I was halted before a tall, cracked mirror to my left, framed in tin. Even as I turned toward it I knew that it would not be me whom I regarded this time.
Nor was I mistaken. Coral was looking at me from out of the mirror. She had on a peach-colored blouse and was not wearing her eyepatch. The crack in the mirror divided her face down the middle. Her left eye was the green I remembered, her right was the Jewel of Judgment. Both seemed to be focused upon me.
“Merlin,” she said. “Help me. This is too strange. Give me back my eye.”
“I don’t know how,” I said. “I don’t understand what was done.”

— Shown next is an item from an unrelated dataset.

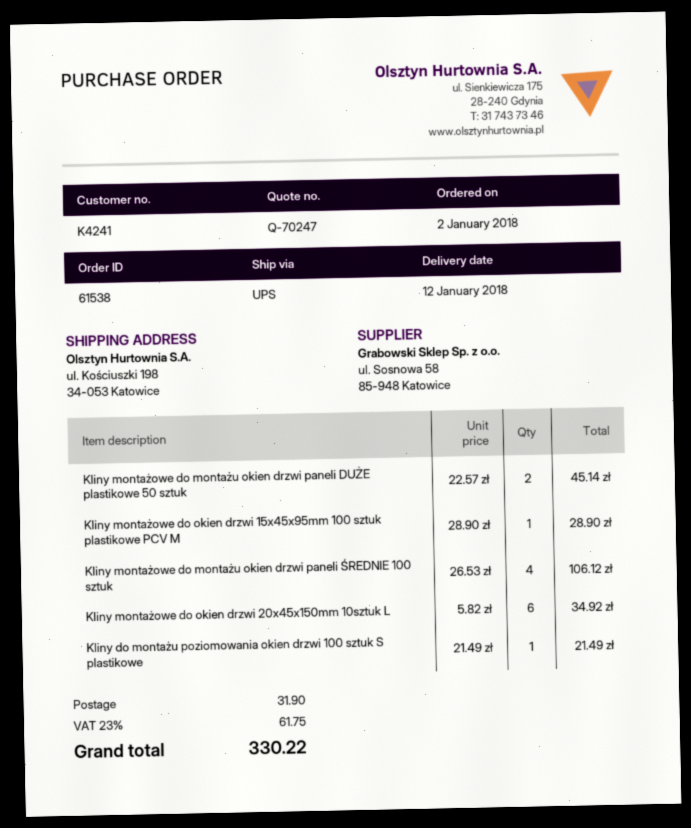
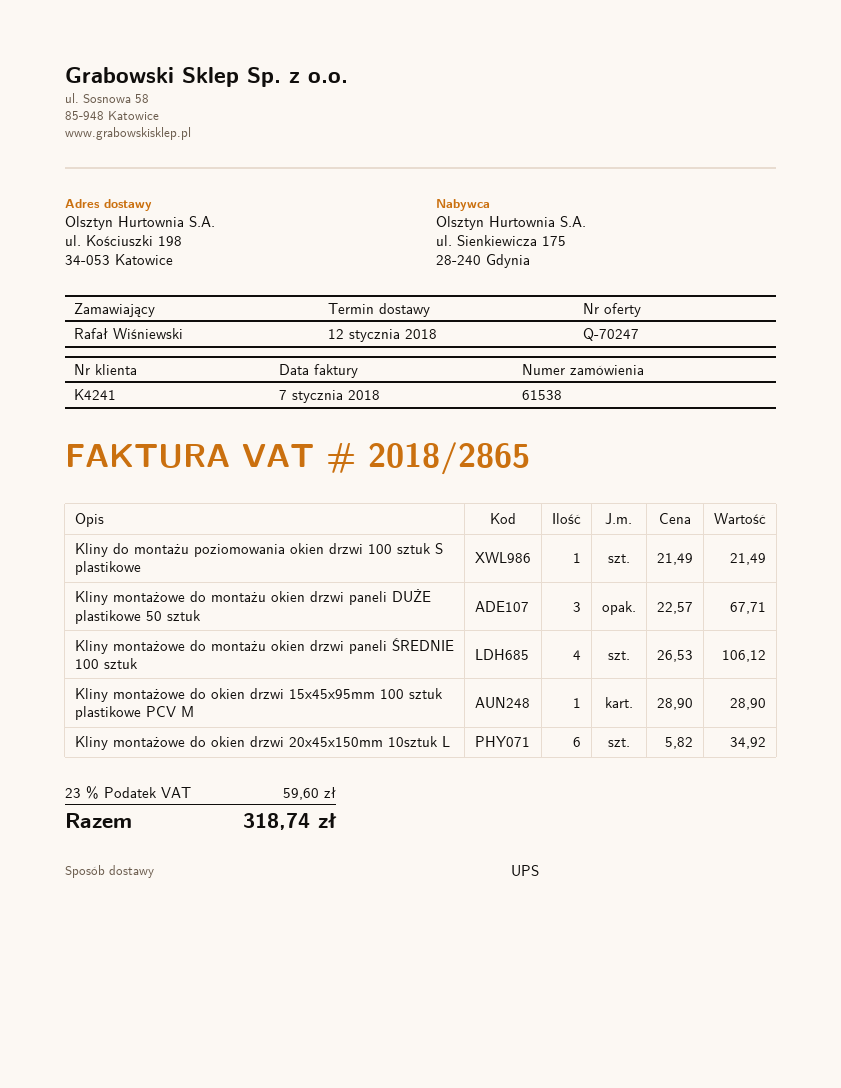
Kliny montażowe do montażu okien drzwi paneli DUŻE plastikowe 50 sztuk: 2 x 22.57 = 45.14 -> 3 x 22.57 = 67.71
shipping: 31.90 -> none
tax: 23% = 61.75 -> 23% = 59.60
total: 330.22 -> 318.74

“My eye,” she went on, as if she had not heard. “The world is all swarming forces in the Eye of Judgment, cold — so cold! — and not a friendly place. Help me!”
“I’ll find a way,” I said.
“My eye…” she continued.
I hurried by.
From a rectangular mirror in a wooden frame carved at its base in the form of a phoenix, Luke regarded me. “Hey, old buddy,” he said, looking slightly forlorn.
“I’d sure like to have my dad’s sword back. You haven’t come across it again, have you?”
“’Fraid not,” I muttered.
“It’s a shame to get to hold your present for such a short period of time. Watch for it, will you? I’ve a feeling it might come in handy.”
“I’ll do that,” I said.
“After all, you’re kind of responsible for what happened,” he continued.
“Right,” I agreed.
“…And I’d sure like to have it back.”
“Yeah,” I said, moving away.
A nasty chuckle emerged from a maroon-framed ellipse to my right. Turning, I beheld the face of Victor Melman, the shadow Earth sorcerer I had confronted back when my troubles were beginning.
“Son of perdition!” he hissed. “’Tis good to see you wander lost in Limbo. May my blood lie burning on your hands.”